*** Block opens ***

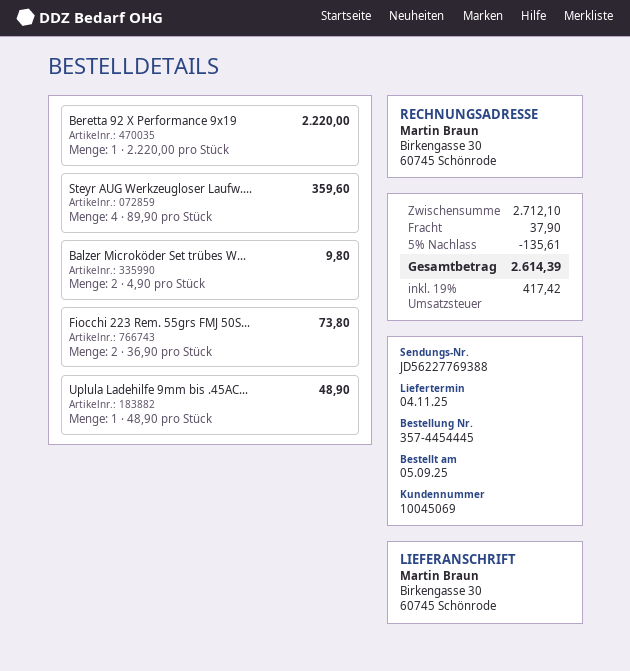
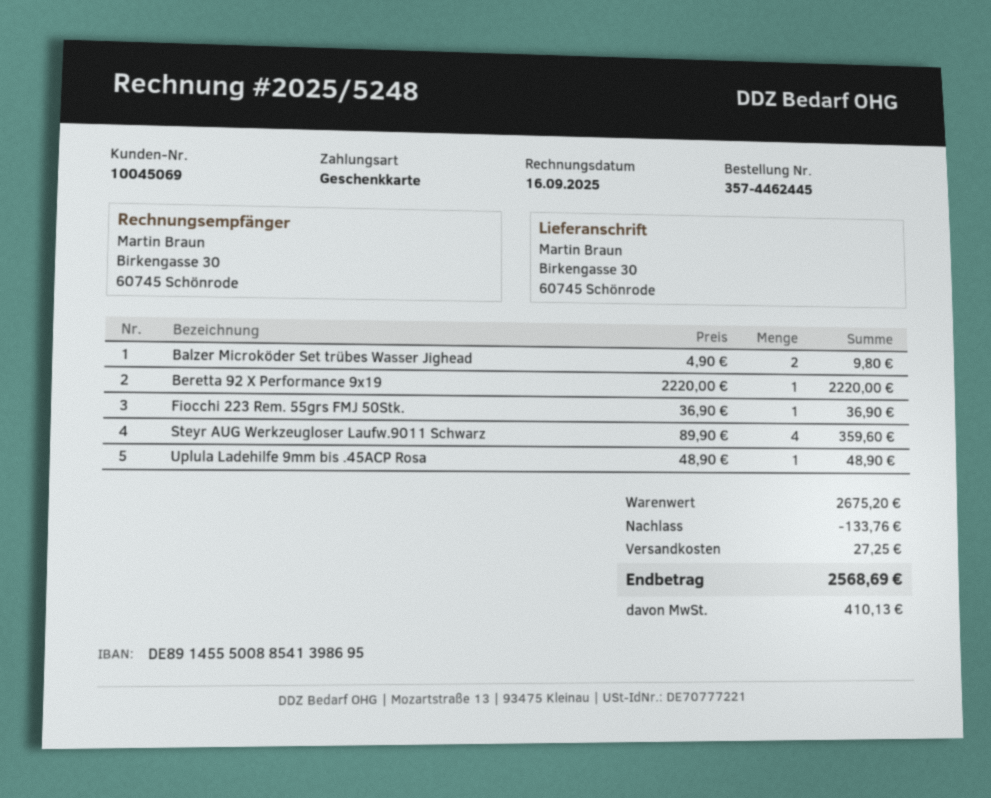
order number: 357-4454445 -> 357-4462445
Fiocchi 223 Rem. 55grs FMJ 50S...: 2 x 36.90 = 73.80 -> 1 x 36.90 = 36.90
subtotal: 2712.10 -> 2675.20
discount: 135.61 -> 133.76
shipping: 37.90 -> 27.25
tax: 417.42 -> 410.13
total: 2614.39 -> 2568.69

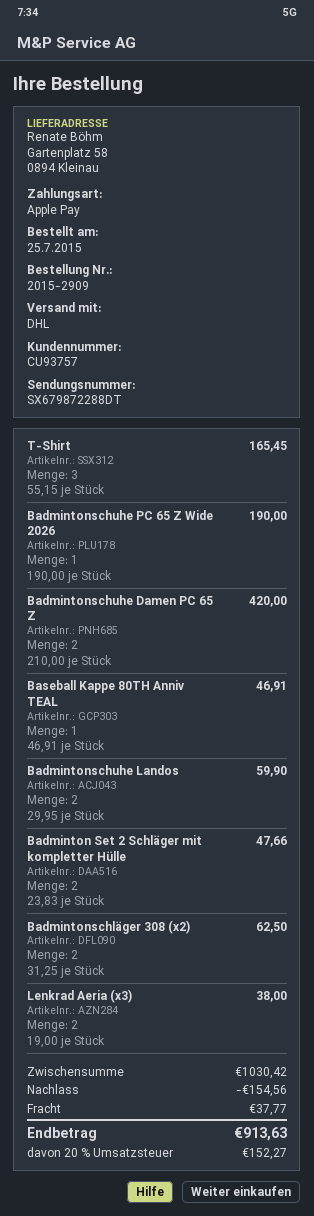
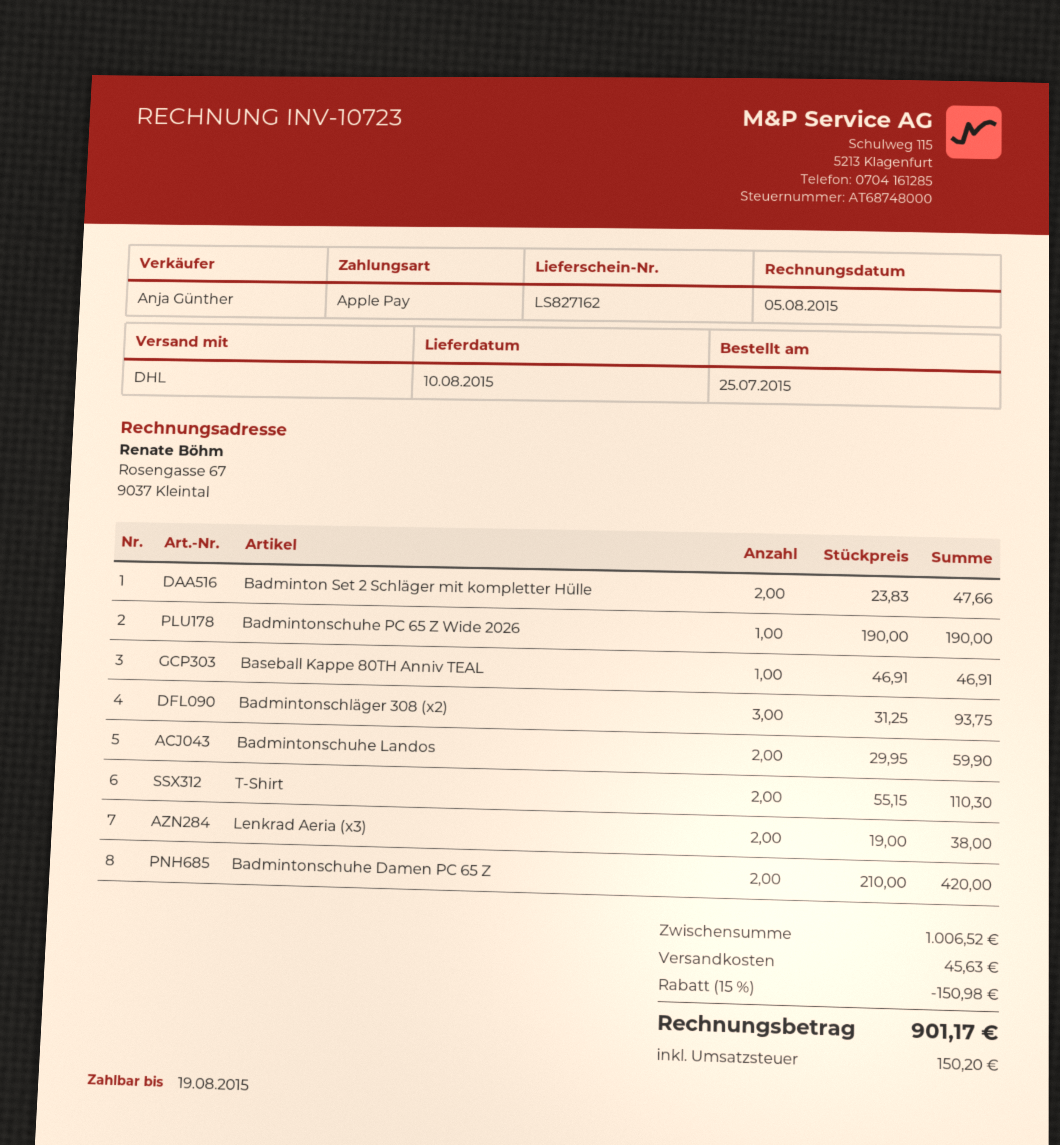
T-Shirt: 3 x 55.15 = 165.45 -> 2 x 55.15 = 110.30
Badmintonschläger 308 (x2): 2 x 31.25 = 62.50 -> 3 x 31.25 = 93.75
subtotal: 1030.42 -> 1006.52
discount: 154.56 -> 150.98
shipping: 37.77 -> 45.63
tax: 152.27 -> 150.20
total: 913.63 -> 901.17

*** Block closes ***
*** Block opens ***

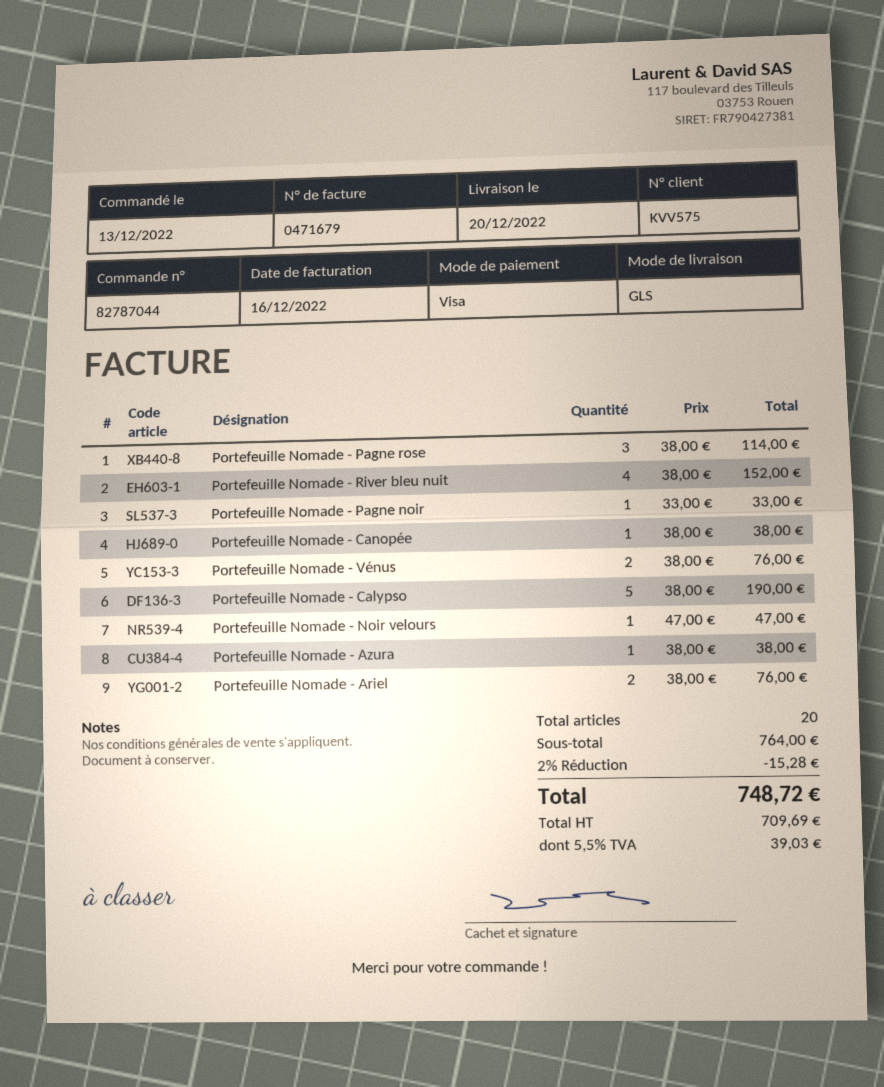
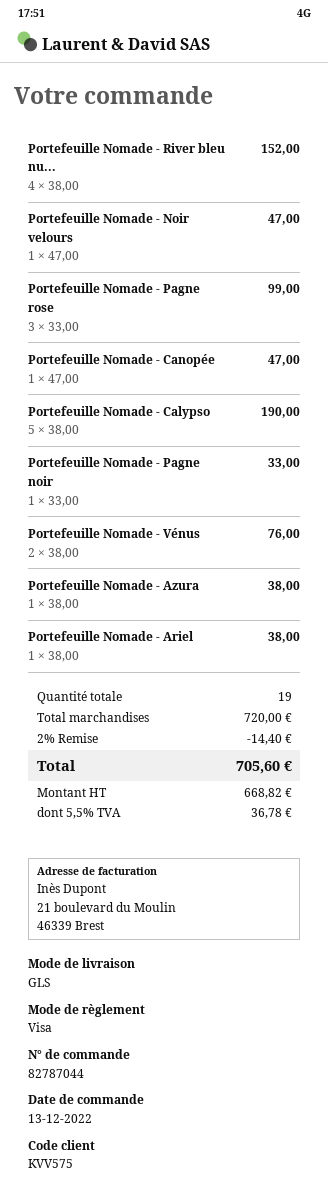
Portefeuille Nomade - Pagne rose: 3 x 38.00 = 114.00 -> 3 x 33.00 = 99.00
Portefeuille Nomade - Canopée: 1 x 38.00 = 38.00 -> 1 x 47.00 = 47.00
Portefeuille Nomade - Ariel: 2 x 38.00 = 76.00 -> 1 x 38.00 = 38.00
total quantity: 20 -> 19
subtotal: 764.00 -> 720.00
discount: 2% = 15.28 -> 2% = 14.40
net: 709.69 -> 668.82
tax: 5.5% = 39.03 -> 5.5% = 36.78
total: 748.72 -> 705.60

*** Block closes ***

### EXERCISE DESCRIPTION
Leaving every picture aside, reproduce exactly the lines above from the one with "subtotal: 2712.10 -> 2675.20" up to and including the one with "tax: 152.27 -> 150.20", and no others.

### WRITTEN REPLY
subtotal: 2712.10 -> 2675.20
discount: 135.61 -> 133.76
shipping: 37.90 -> 27.25
tax: 417.42 -> 410.13
total: 2614.39 -> 2568.69

T-Shirt: 3 x 55.15 = 165.45 -> 2 x 55.15 = 110.30
Badmintonschläger 308 (x2): 2 x 31.25 = 62.50 -> 3 x 31.25 = 93.75
subtotal: 1030.42 -> 1006.52
discount: 154.56 -> 150.98
shipping: 37.77 -> 45.63
tax: 152.27 -> 150.20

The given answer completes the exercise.